[Given data]:
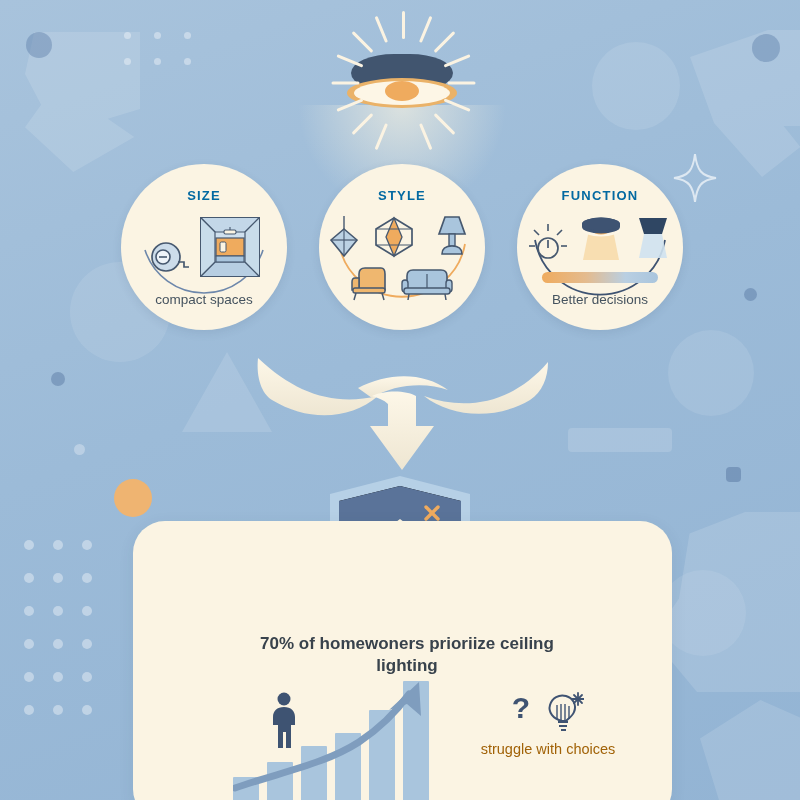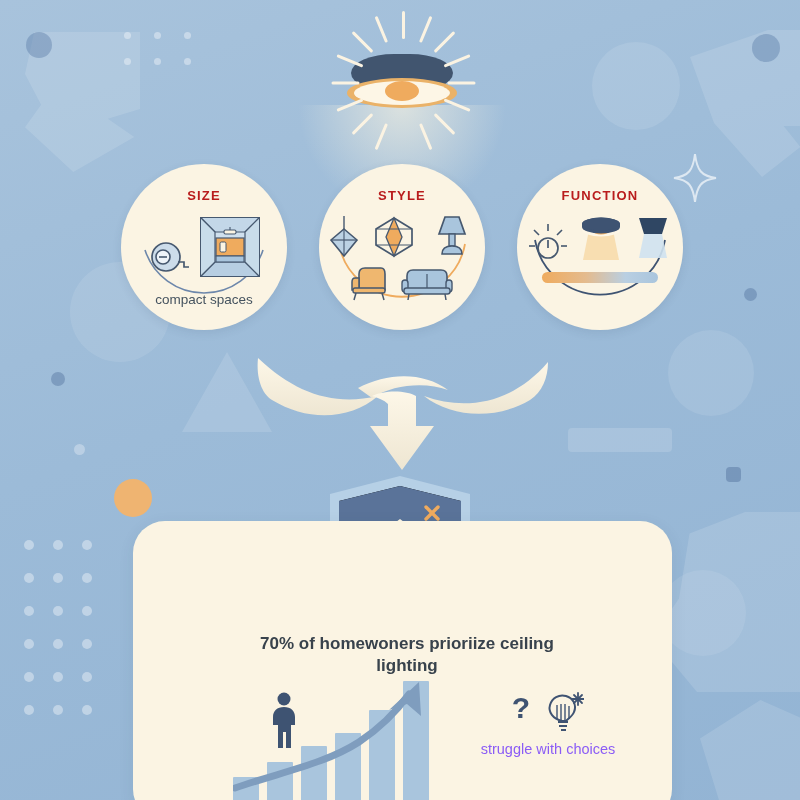--- a/index.html
+++ b/index.html
@@ -47,21 +47,21 @@
     pointer-events:none;
   }
 
   
   .pillar{
     position:absolute;width:166px;height:166px;border-radius:50%;
     background:#fbf4e3;box-shadow:0 3px 10px rgba(40,60,90,0.10);
   }
   .pillar .ptitle{
     position:absolute;left:0;right:0;top:24px;text-align:center;
-    font-size:13px;font-weight:700;letter-spacing:1.2px;color:#b91c1c;
+    font-size:13px;font-weight:700;letter-spacing:1.2px;color:#0369a1;
   }
   .pillar .pcaption{
     position:absolute;left:0;right:0;bottom:22px;text-align:center;
     font-size:13.5px;line-height:16px;color:#45535f;
   }
   .arc{position:absolute;left:14px;top:14px;width:138px;height:138px;}
   .icons-row{position:absolute;left:0;right:0;display:flex;justify-content:center;
              align-items:flex-end;gap:11px;}
 
   
@@ -80,21 +80,21 @@
     position:absolute;left:109px;top:112px;width:330px;
     font-size:17px;font-weight:700;line-height:22px;color:#38424c;text-align:center;
   }
   #chart-area{position:absolute;left:100px;top:155px;width:200px;height:130px;}
   .bar{position:absolute;bottom:0;background:#a9c5dd;border-radius:1px;}
   #walker{position:absolute;left:34px;bottom:58px;width:34px;height:56px;}
   #trend{position:absolute;left:0;top:0;width:200px;height:130px;}
   #choices{position:absolute;left:320px;top:170px;width:190px;text-align:center;}
   #choices .glyphs{display:flex;justify-content:center;align-items:flex-start;gap:14px;height:44px;}
   #choices .qmark{font-size:30px;font-weight:700;color:#3f5372;line-height:34px;}
-  #choices .ctext{font-size:14.5px;color:#8b5cf6;margin-top:6px;}
+  #choices .ctext{font-size:14.5px;color:#a16207;margin-top:6px;}
 </style>
 </head>
 <body>
 
 <div id="stage">
 
   <div class="bg poly" style="left:25px;top:32px;width:115px;height:140px;
               clip-path:polygon(8% 0%,100% 0%,100% 55%,72% 62%,95% 75%,42% 100%,0% 68%,14% 52%,0% 30%);"></div>
   <div class="bg circ" style="left:26px;top:32px;width:26px;height:26px;background:rgba(95,128,170,0.45);"></div>
   <div class="bg dot-grid" style="left:124px;top:32px;grid-template-columns:repeat(3,30px);grid-template-rows:repeat(2,26px);">
@@ -276,20 +276,21 @@
         <path d="M7 10 a19 6.5 0 0 1 38 0 l0 3 a19 6.5 0 0 1 -38 0 Z" fill="#3e5372"></path>
         <ellipse cx="26" cy="10" rx="19" ry="6.5" fill="#3e5372"></ellipse>
       </svg>
       <svg width="40" height="50" viewBox="0 0 40 50">
         <path d="M11 20 L29 20 L34 44 L6 44 Z" fill="#cfe2f0" opacity="0.9"></path>
         <path d="M6 4 L34 4 L29 20 L11 20 Z" fill="#2f4663"></path>
       </svg>
     </div>
     <div style="position:absolute;left:25px;top:108px;width:116px;height:11px;border-radius:6px;
                 background:linear-gradient(90deg,#efab5e 0%,#e4bb8e 38%,#b9cfe2 72%,#a9c5dd 100%);"></div>
+    <div class="pcaption">Better decisions</div>
   </div>
 
   <svg id="ribbon" viewBox="0 0 330 130">
     <defs>
       <linearGradient id="rg" x1="0" y1="0" x2="0" y2="1">
         <stop offset="0%" stop-color="#fdf7e8"></stop>
         <stop offset="100%" stop-color="#eee6d2"></stop>
       </linearGradient>
     </defs>
     <path d="M20 6 C58 42 96 54 140 44 C112 68 70 70 34 48 C24 42 18 26 20 6 Z" fill="url(#rg)"></path>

[Task goal]: Pictures aside, restate the entries word for word.

[Result of the exercise]:
--- a/index.html
+++ b/index.html
@@ -47,21 +47,21 @@
     pointer-events:none;
   }
 
   
   .pillar{
     position:absolute;width:166px;height:166px;border-radius:50%;
     background:#fbf4e3;box-shadow:0 3px 10px rgba(40,60,90,0.10);
   }
   .pillar .ptitle{
     position:absolute;left:0;right:0;top:24px;text-align:center;
-    font-size:13px;font-weight:700;letter-spacing:1.2px;color:#b91c1c;
+    font-size:13px;font-weight:700;letter-spacing:1.2px;color:#0369a1;
   }
   .pillar .pcaption{
     position:absolute;left:0;right:0;bottom:22px;text-align:center;
     font-size:13.5px;line-height:16px;color:#45535f;
   }
   .arc{position:absolute;left:14px;top:14px;width:138px;height:138px;}
   .icons-row{position:absolute;left:0;right:0;display:flex;justify-content:center;
              align-items:flex-end;gap:11px;}
 
   
@@ -80,21 +80,21 @@
     position:absolute;left:109px;top:112px;width:330px;
     font-size:17px;font-weight:700;line-height:22px;color:#38424c;text-align:center;
   }
   #chart-area{position:absolute;left:100px;top:155px;width:200px;height:130px;}
   .bar{position:absolute;bottom:0;background:#a9c5dd;border-radius:1px;}
   #walker{position:absolute;left:34px;bottom:58px;width:34px;height:56px;}
   #trend{position:absolute;left:0;top:0;width:200px;height:130px;}
   #choices{position:absolute;left:320px;top:170px;width:190px;text-align:center;}
   #choices .glyphs{display:flex;justify-content:center;align-items:flex-start;gap:14px;height:44px;}
   #choices .qmark{font-size:30px;font-weight:700;color:#3f5372;line-height:34px;}
-  #choices .ctext{font-size:14.5px;color:#8b5cf6;margin-top:6px;}
+  #choices .ctext{font-size:14.5px;color:#a16207;margin-top:6px;}
 </style>
 </head>
 <body>
 
 <div id="stage">
 
   <div class="bg poly" style="left:25px;top:32px;width:115px;height:140px;
               clip-path:polygon(8% 0%,100% 0%,100% 55%,72% 62%,95% 75%,42% 100%,0% 68%,14% 52%,0% 30%);"></div>
   <div class="bg circ" style="left:26px;top:32px;width:26px;height:26px;background:rgba(95,128,170,0.45);"></div>
   <div class="bg dot-grid" style="left:124px;top:32px;grid-template-columns:repeat(3,30px);grid-template-rows:repeat(2,26px);">
@@ -276,20 +276,21 @@
         <path d="M7 10 a19 6.5 0 0 1 38 0 l0 3 a19 6.5 0 0 1 -38 0 Z" fill="#3e5372"></path>
         <ellipse cx="26" cy="10" rx="19" ry="6.5" fill="#3e5372"></ellipse>
       </svg>
       <svg width="40" height="50" viewBox="0 0 40 50">
         <path d="M11 20 L29 20 L34 44 L6 44 Z" fill="#cfe2f0" opacity="0.9"></path>
         <path d="M6 4 L34 4 L29 20 L11 20 Z" fill="#2f4663"></path>
       </svg>
     </div>
     <div style="position:absolute;left:25px;top:108px;width:116px;height:11px;border-radius:6px;
                 background:linear-gradient(90deg,#efab5e 0%,#e4bb8e 38%,#b9cfe2 72%,#a9c5dd 100%);"></div>
+    <div class="pcaption">Better decisions</div>
   </div>
 
   <svg id="ribbon" viewBox="0 0 330 130">
     <defs>
       <linearGradient id="rg" x1="0" y1="0" x2="0" y2="1">
         <stop offset="0%" stop-color="#fdf7e8"></stop>
         <stop offset="100%" stop-color="#eee6d2"></stop>
       </linearGradient>
     </defs>
     <path d="M20 6 C58 42 96 54 140 44 C112 68 70 70 34 48 C24 42 18 26 20 6 Z" fill="url(#rg)"></path>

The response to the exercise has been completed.